Dravet syndrome (DS) is a severe developmental and epileptic encephalopathy primarily caused by loss-of-function (LoF) variants in the SCN1A gene. Despite advancements in precision medicine, seizure control remains challenging. Cenobamate, a novel antiseizure medication, has shown positive results in a small case series of adults with DS, but its efficacy in children is unclear. This retrospective and single-center study analyzed the therapeutic response to cenobamate in six pediatric patients (median age = 8.5 years) with DS and SCN1A LoF variants. Patients were treated with cenobamate for a median follow-up of 7 months. Baseline seizure frequency was assessed over 3 months prior to treatment initiation. Response was defined as a ≥50% reduction in seizure frequency and worsening as a ≥25% increase compared to baseline. No patient met the responder criteria. Three patients experienced seizure worsening, including one patient who started presenting status epilepticus after a long status epilepticus-free period, and the remaining three showed no improvement.
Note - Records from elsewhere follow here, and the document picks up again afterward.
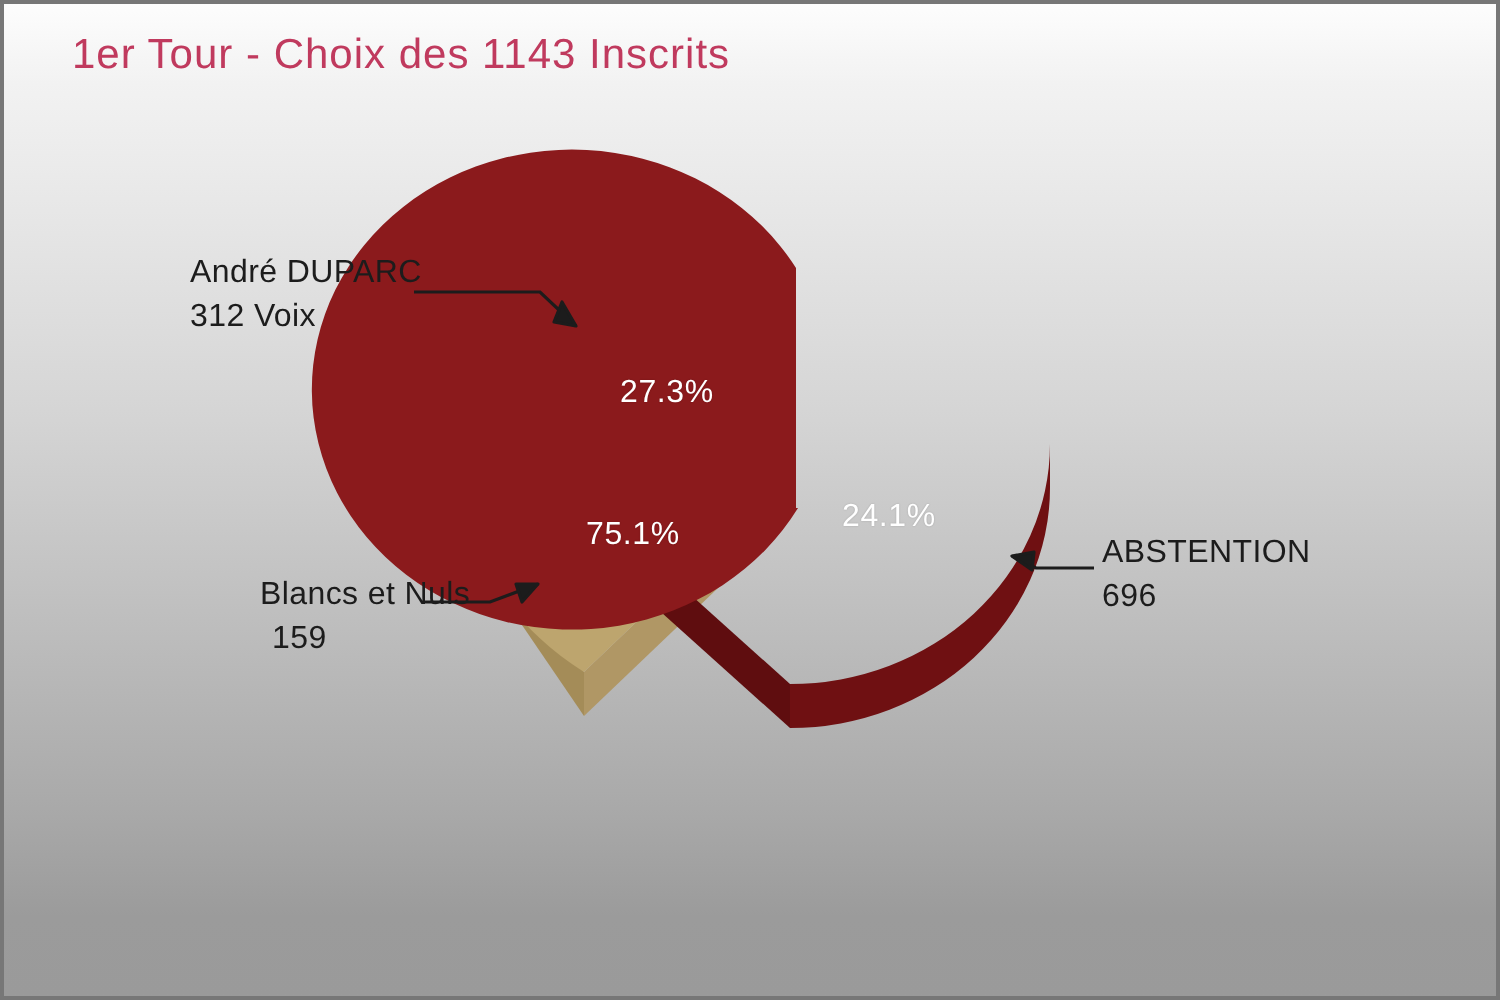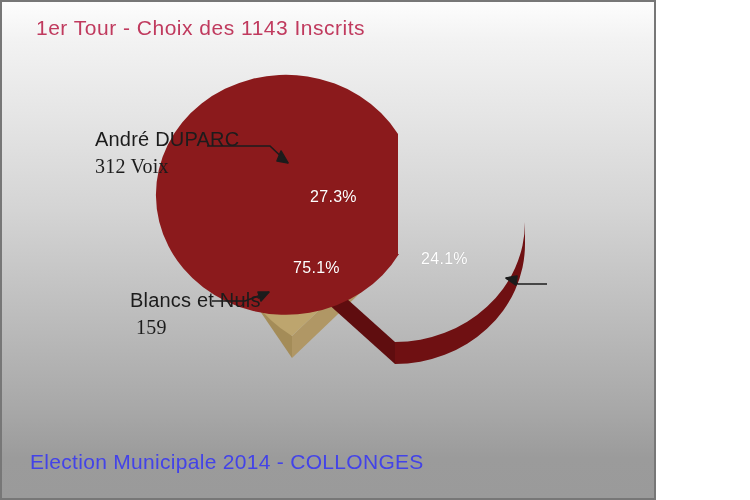--- a/index.html
+++ b/index.html
@@ -14,7 +14,7 @@
   }
   #root {
     position: relative;
-    width: 656px;
+    width: 750px;
     height: 500px;
     box-sizing: border-box;
     border: 2px solid #777777;

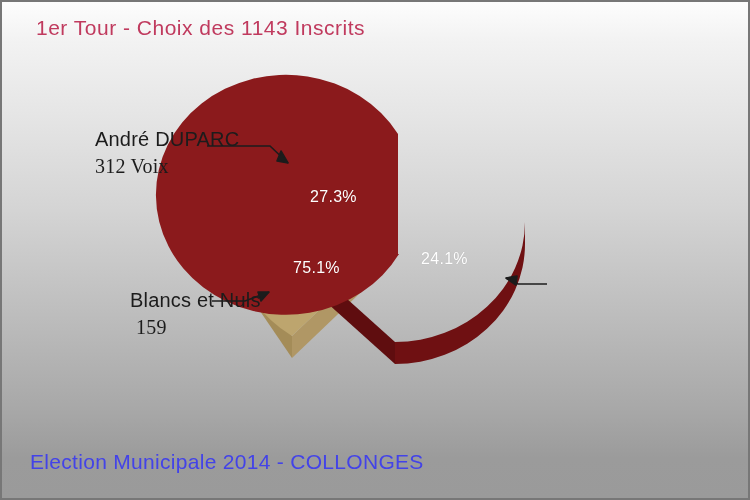--- a/index.html
+++ b/index.html
@@ -63,7 +63,7 @@
   }
   .callout {
     position: absolute;
-    font-size: 20px;
+    font-size: 16px;
     color: #1c1c1c;
     line-height: 1.35;
     white-space: nowrap;

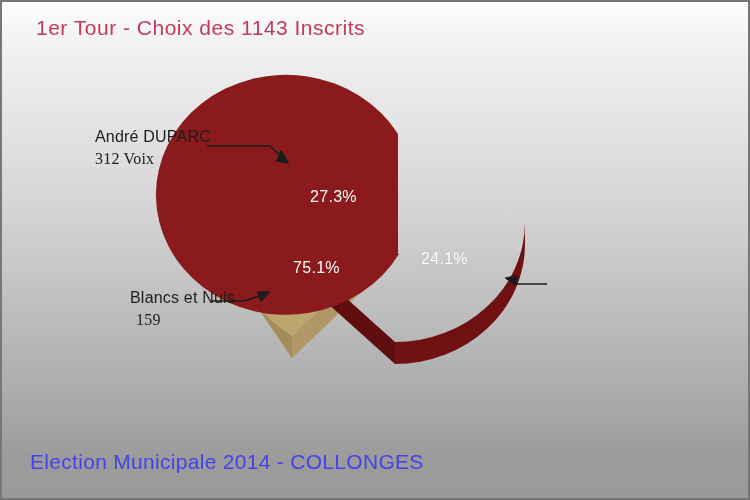--- a/index.html
+++ b/index.html
@@ -72,7 +72,7 @@
   #callout-duparc { left: 93px; top: 124px; }
   #callout-blancs { left: 104px; top: 285px; margin-left: 24px; }
   #callout-abstention { left: 549px; top: 264px; }
-  .callout-line2 { display: block; font-family: Liberation Serif, serif; }
+  .callout-line2 { display: block; }
   #callout-blancs .callout-line2 { padding-left: 6px; }
   .slice-label {
     position: absolute;

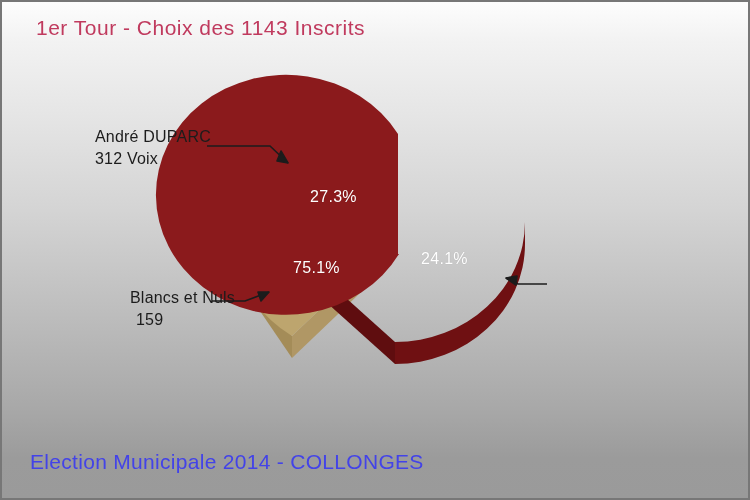--- a/index.html
+++ b/index.html
@@ -139,6 +139,10 @@
     <span class="callout-line2">159</span>
   </div>
 
+  <div class="callout" id="callout-abstention">
+    <span>ABSTENTION</span>
+    <span class="callout-line2">696</span>
+  </div>
 
   <div class="slice-label" id="label-duparc">27.3%</div>
   <div class="slice-label" id="label-blancs">75.1%</div>

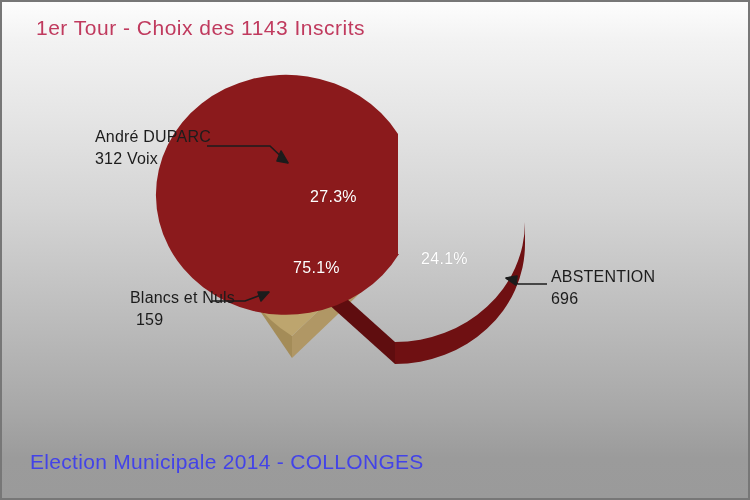--- a/index.html
+++ b/index.html
@@ -148,7 +148,6 @@
   <div class="slice-label" id="label-blancs">75.1%</div>
   <div class="slice-label" id="label-abstention">24.1%</div>
 
-  <div id="footer-caption">Election Municipale 2014 - COLLONGES</div>
 
 </div>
Adverse effects included sleepiness, restlessness, and loss of appetite, and cenobamate was discontinued in all patients due to lack of effectiveness or seizure worsening. Our findings suggest that cenobamate lacks effectiveness in pediatric DS and may exacerbate seizures in some cases. These results highlight the need for age-specific approaches in treatment decisions for genetic epilepsies.